### Exercise details
Leave the images out and write out each entry exactly as shown.

******************************

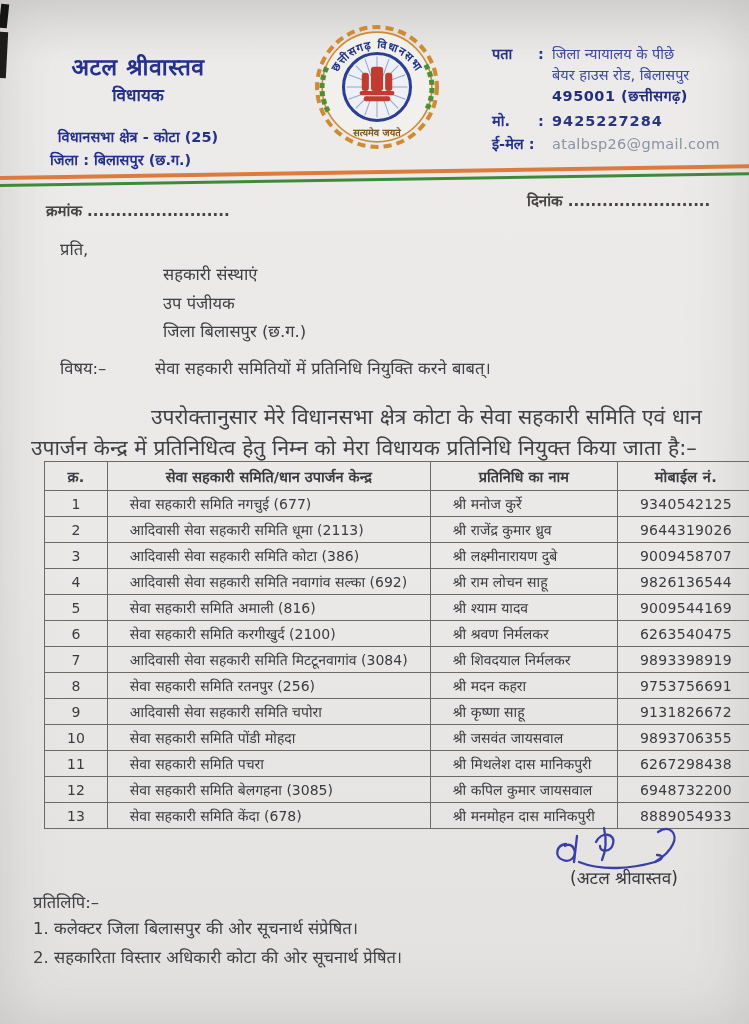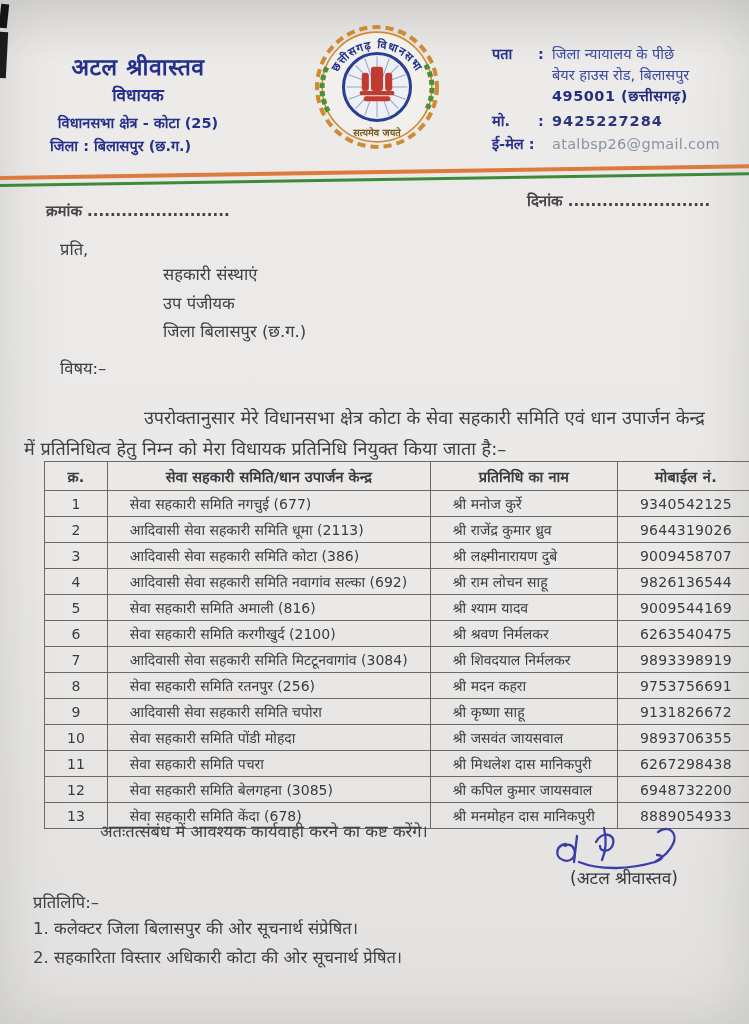--- a/index.html
+++ b/index.html
@@ -21,7 +21,7 @@
   .lh-left{position:absolute;left:38px;top:50px;width:200px;text-align:center;color:#25308b;}
   .lh-name{font-size:23px;font-weight:bold;letter-spacing:.5px;}
   .lh-desig{font-size:17px;font-weight:bold;margin-top:1px;}
-  .lh-line3{font-size:14.5px;font-weight:bold;margin-top:6px;}
+  .lh-line3{font-size:14.5px;font-weight:bold;margin-top:20px;}
   .lh-line4{font-size:14.5px;font-weight:bold;margin-top:3px;text-align:left;padding-left:12px;}
 
   .contact{position:absolute;left:492px;top:44px;width:250px;font-size:14.5px;color:#3a49a0;}

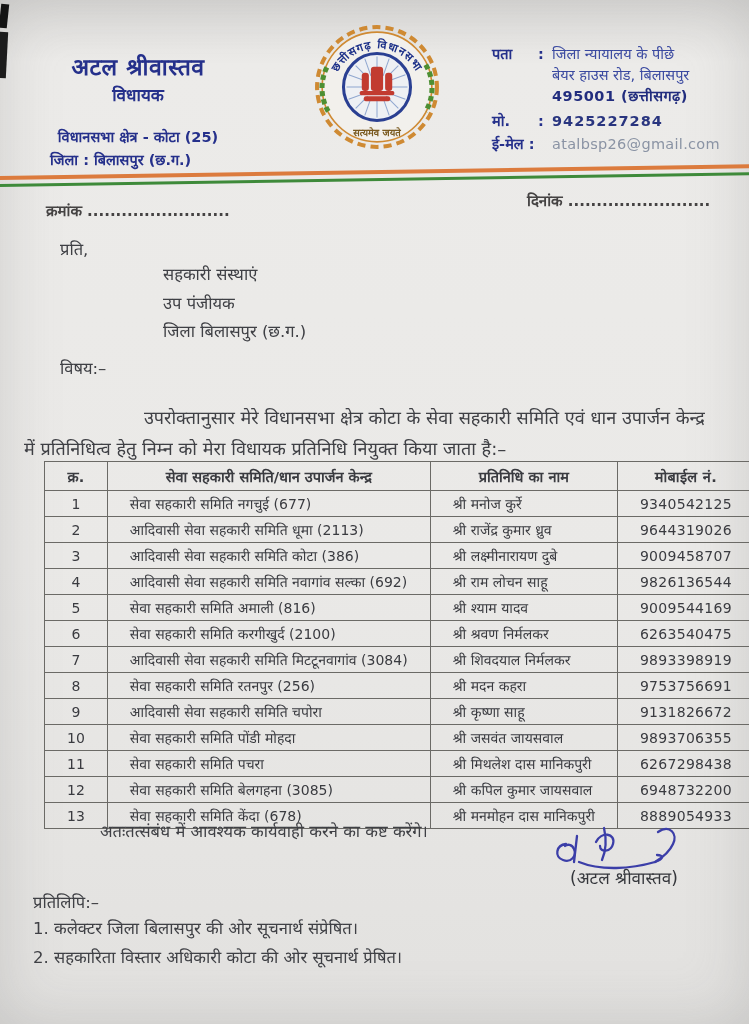--- a/index.html
+++ b/index.html
@@ -169,6 +169,7 @@
   </div>
 
   <div class="subject-label">विषय:–</div>
+  <div class="subject-text">सेवा सहकारी समितियों में प्रतिनिधि नियुक्ति करने बाबत्।</div>
 
   <div class="para">उपरोक्तानुसार मेरे विधानसभा क्षेत्र कोटा के सेवा सहकारी समिति एवं धान उपार्जन केन्द्र में प्रतिनिधित्व हेतु निम्न को मेरा विधायक प्रतिनिधि नियुक्त किया जाता है:–</div>
 

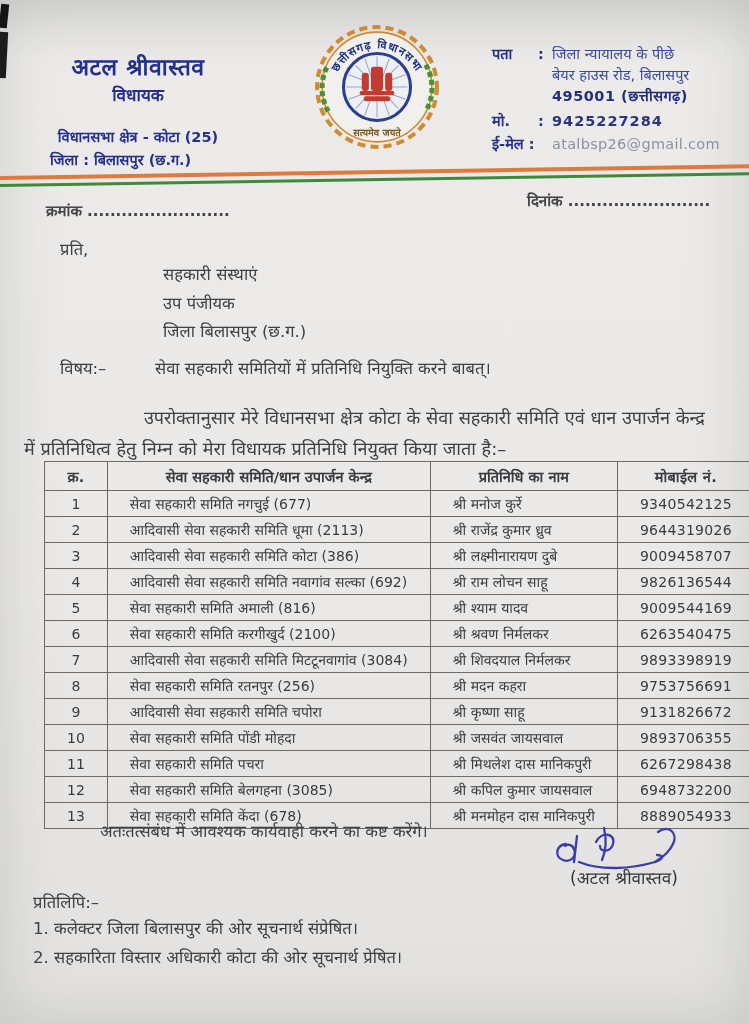--- a/index.html
+++ b/index.html
@@ -56,7 +56,7 @@
   .subject-text{position:absolute;left:155px;top:356px;font-size:16.5px;}
 
   
-  .para{position:absolute;left:24px;top:402px;width:692px;font-size:18px;line-height:31px;text-indent:120px;}
+  .para{position:absolute;left:31px;top:402px;width:692px;font-size:21px;line-height:31px;text-indent:120px;}
 
   
   table.soc{position:absolute;left:44px;top:461px;width:670px;border-collapse:collapse;font-size:14px;color:#3a3b40;}

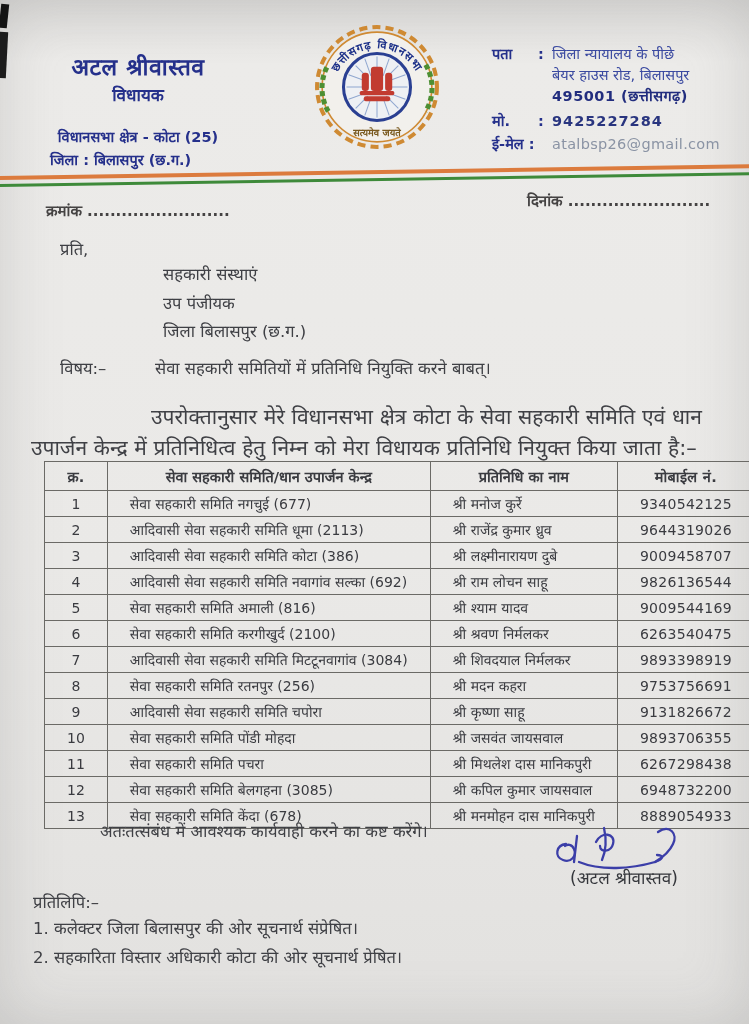--- a/index.html
+++ b/index.html
@@ -264,7 +264,6 @@
       </tbody>
   </table>
 
-  <div class="closing">अतःतत्संबंध में आवश्यक कार्यवाही करने का कष्ट करेंगे।</div>
 
   <svg class="signature" viewBox="0 0 140 56">
     <g fill="none" stroke="#3b3ea8" stroke-width="2.3" stroke-linecap="round">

******************************

### Solution to this problem
--- a/index.html
+++ b/index.html
@@ -21,7 +21,7 @@
   .lh-left{position:absolute;left:38px;top:50px;width:200px;text-align:center;color:#25308b;}
   .lh-name{font-size:23px;font-weight:bold;letter-spacing:.5px;}
   .lh-desig{font-size:17px;font-weight:bold;margin-top:1px;}
-  .lh-line3{font-size:14.5px;font-weight:bold;margin-top:6px;}
+  .lh-line3{font-size:14.5px;font-weight:bold;margin-top:20px;}
   .lh-line4{font-size:14.5px;font-weight:bold;margin-top:3px;text-align:left;padding-left:12px;}
 
   .contact{position:absolute;left:492px;top:44px;width:250px;font-size:14.5px;color:#3a49a0;}

--- a/index.html
+++ b/index.html
@@ -169,6 +169,7 @@
   </div>
 
   <div class="subject-label">विषय:–</div>
+  <div class="subject-text">सेवा सहकारी समितियों में प्रतिनिधि नियुक्ति करने बाबत्।</div>
 
   <div class="para">उपरोक्तानुसार मेरे विधानसभा क्षेत्र कोटा के सेवा सहकारी समिति एवं धान उपार्जन केन्द्र में प्रतिनिधित्व हेतु निम्न को मेरा विधायक प्रतिनिधि नियुक्त किया जाता है:–</div>
 

--- a/index.html
+++ b/index.html
@@ -56,7 +56,7 @@
   .subject-text{position:absolute;left:155px;top:356px;font-size:16.5px;}
 
   
-  .para{position:absolute;left:24px;top:402px;width:692px;font-size:18px;line-height:31px;text-indent:120px;}
+  .para{position:absolute;left:31px;top:402px;width:692px;font-size:21px;line-height:31px;text-indent:120px;}
 
   
   table.soc{position:absolute;left:44px;top:461px;width:670px;border-collapse:collapse;font-size:14px;color:#3a3b40;}

--- a/index.html
+++ b/index.html
@@ -264,7 +264,6 @@
       </tbody>
   </table>
 
-  <div class="closing">अतःतत्संबंध में आवश्यक कार्यवाही करने का कष्ट करेंगे।</div>
 
   <svg class="signature" viewBox="0 0 140 56">
     <g fill="none" stroke="#3b3ea8" stroke-width="2.3" stroke-linecap="round">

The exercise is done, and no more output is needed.